The intense heat and flames left little of Nanette behind as they chewed their way through the single-story home.
“We're in the preliminary stages where we determine the location of origin and then there are a number of things we have to do to determine the cause of the fire,” La. State Fire Marshal Butch Browning said the day of the fire. “By the looks of this scene it's gonna take us several days to do that.”
The fire marshal has yet to formally release a cause of, or origin of the fire, saying only it was intentionally set. Sources close to the investigation said someone used accelerant to set the fire inside the house in at least two places.
Family says it was kept in the dark
Like many families, Nanette’s isn’t nuclear.
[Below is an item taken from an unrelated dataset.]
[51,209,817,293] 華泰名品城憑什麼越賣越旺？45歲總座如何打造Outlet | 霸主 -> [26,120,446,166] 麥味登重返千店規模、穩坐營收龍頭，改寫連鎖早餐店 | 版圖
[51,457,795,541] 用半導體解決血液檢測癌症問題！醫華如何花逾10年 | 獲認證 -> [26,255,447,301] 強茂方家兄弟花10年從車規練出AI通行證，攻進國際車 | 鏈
Her father and some of her siblings are in Iowa and others are in Louisiana and scattered about the country, but each and every member of her family, in their own way, has pushed for two years to keep the investigation into her death alive.
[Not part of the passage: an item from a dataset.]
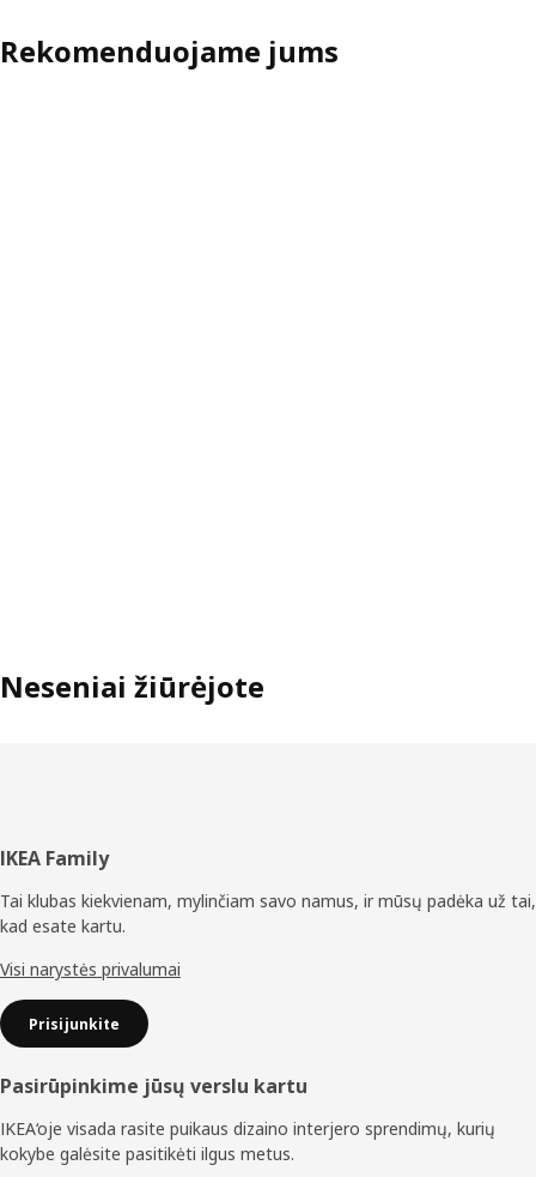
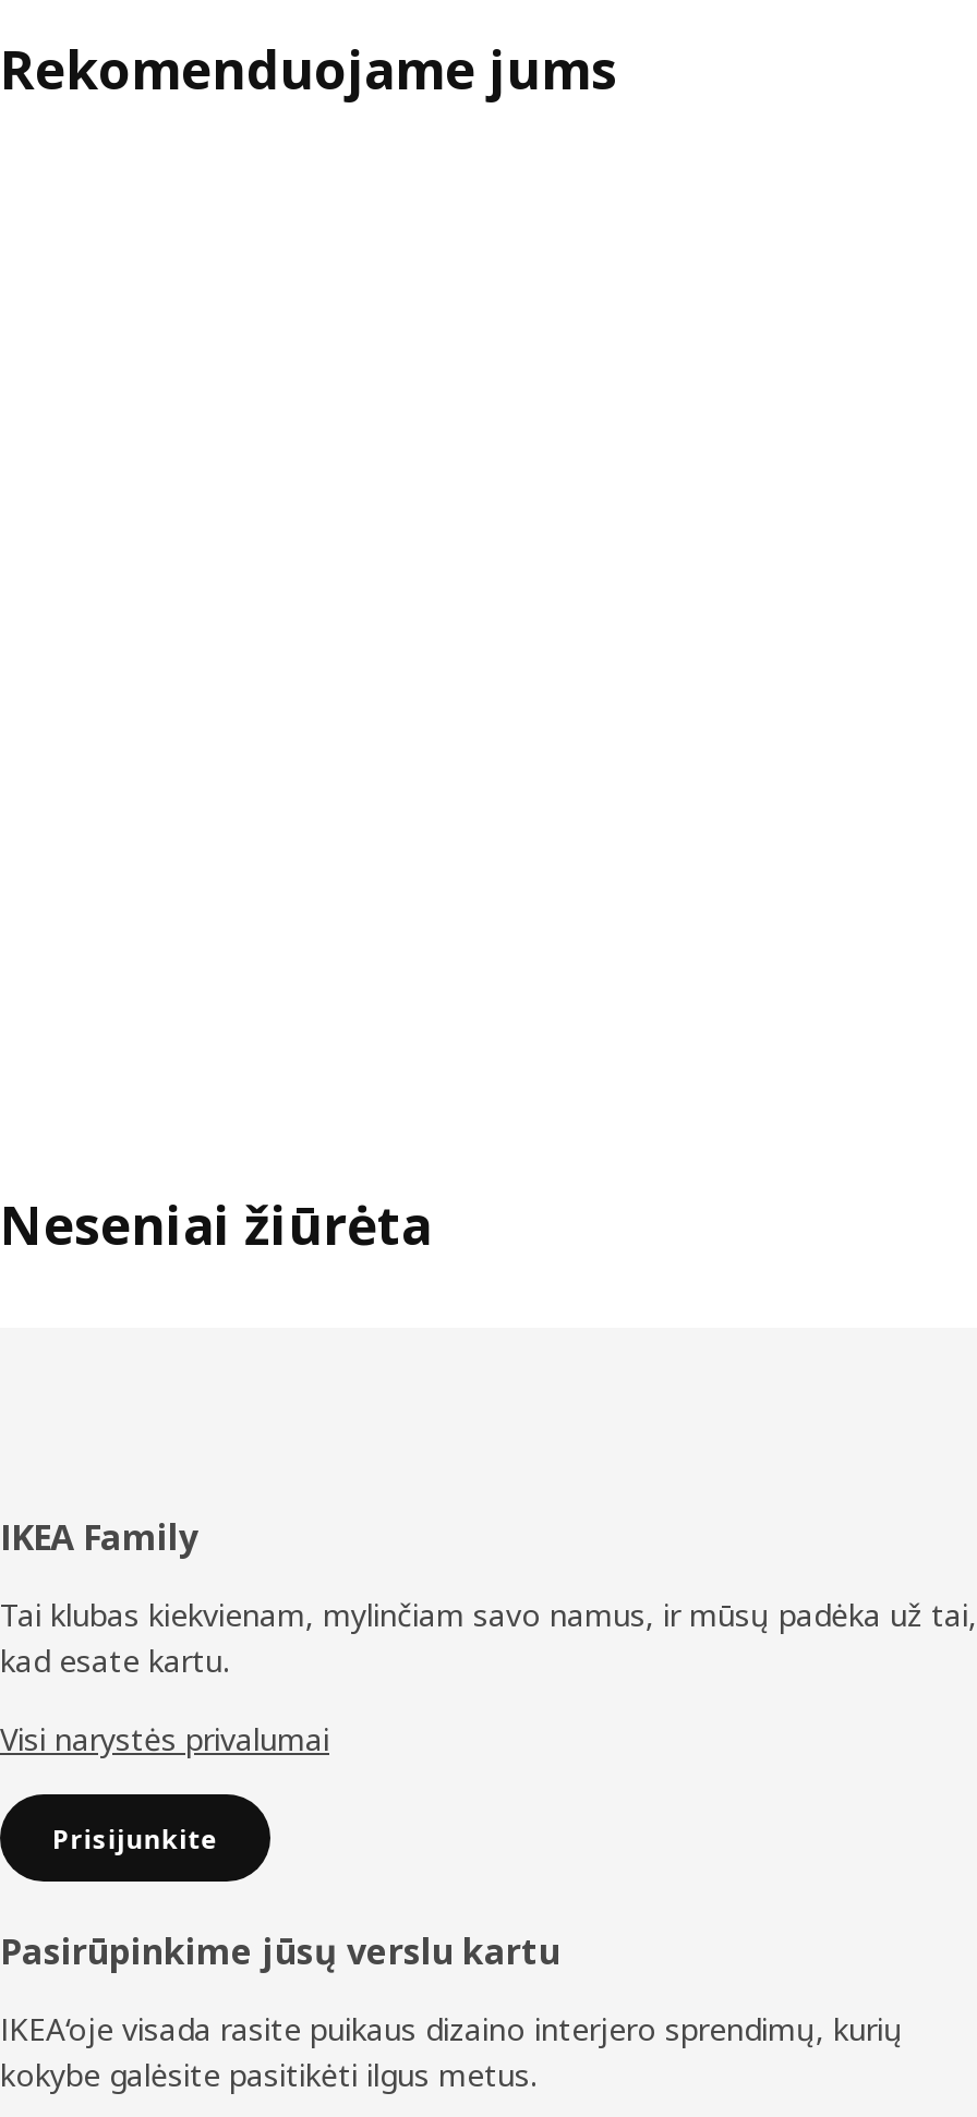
[0,666,264,706] Neseniai žiūrėjote -> [0,1188,432,1260] Neseniai žiūrėta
While the St Tammany Parish Coroner, Dr. Charles Preston, discovered the gunshot wound to Nanette’s head at 9 a.m. the morning after the fire, the family was not told about the bullet for a week.
“We were getting ready for the funeral and we only found out because my cousin Gina had found an article that someone was leaked something that she died of a gunshot wound,” Kim Watson said.
The blog Louisiana Voice published an article the Friday morning after the fire that revealed the gunshot wound.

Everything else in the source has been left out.